▶ What you should do
Your reply should hold only the lines from the records below where "floor" occurs.

○ ○ ○ ○ ○

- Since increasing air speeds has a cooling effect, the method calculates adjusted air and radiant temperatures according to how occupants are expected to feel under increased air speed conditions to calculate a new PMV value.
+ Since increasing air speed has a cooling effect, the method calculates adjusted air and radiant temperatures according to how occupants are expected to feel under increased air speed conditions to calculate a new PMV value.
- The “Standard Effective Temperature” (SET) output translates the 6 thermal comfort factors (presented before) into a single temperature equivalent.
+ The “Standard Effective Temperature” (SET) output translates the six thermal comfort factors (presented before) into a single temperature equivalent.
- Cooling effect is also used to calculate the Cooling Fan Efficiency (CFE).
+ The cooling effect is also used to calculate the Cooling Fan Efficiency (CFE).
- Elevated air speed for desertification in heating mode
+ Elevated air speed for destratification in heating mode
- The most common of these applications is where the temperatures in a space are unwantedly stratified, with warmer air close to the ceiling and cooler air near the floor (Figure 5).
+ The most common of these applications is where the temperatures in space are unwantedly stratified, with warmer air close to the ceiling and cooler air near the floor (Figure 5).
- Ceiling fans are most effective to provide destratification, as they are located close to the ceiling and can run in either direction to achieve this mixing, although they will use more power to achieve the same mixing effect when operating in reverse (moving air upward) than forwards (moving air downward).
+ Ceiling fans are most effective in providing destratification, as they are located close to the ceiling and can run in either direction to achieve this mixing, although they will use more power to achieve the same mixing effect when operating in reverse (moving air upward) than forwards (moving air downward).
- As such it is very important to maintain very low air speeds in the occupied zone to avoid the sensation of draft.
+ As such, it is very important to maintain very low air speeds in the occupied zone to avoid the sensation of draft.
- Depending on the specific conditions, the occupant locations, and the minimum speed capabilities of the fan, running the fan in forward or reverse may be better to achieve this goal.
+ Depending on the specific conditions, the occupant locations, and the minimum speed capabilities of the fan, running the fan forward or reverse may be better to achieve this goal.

○ ○ ○ ○ ○

▶ Answer section
- The most common of these applications is where the temperatures in a space are unwantedly stratified, with warmer air close to the ceiling and cooler air near the floor (Figure 5).
+ The most common of these applications is where the temperatures in space are unwantedly stratified, with warmer air close to the ceiling and cooler air near the floor (Figure 5).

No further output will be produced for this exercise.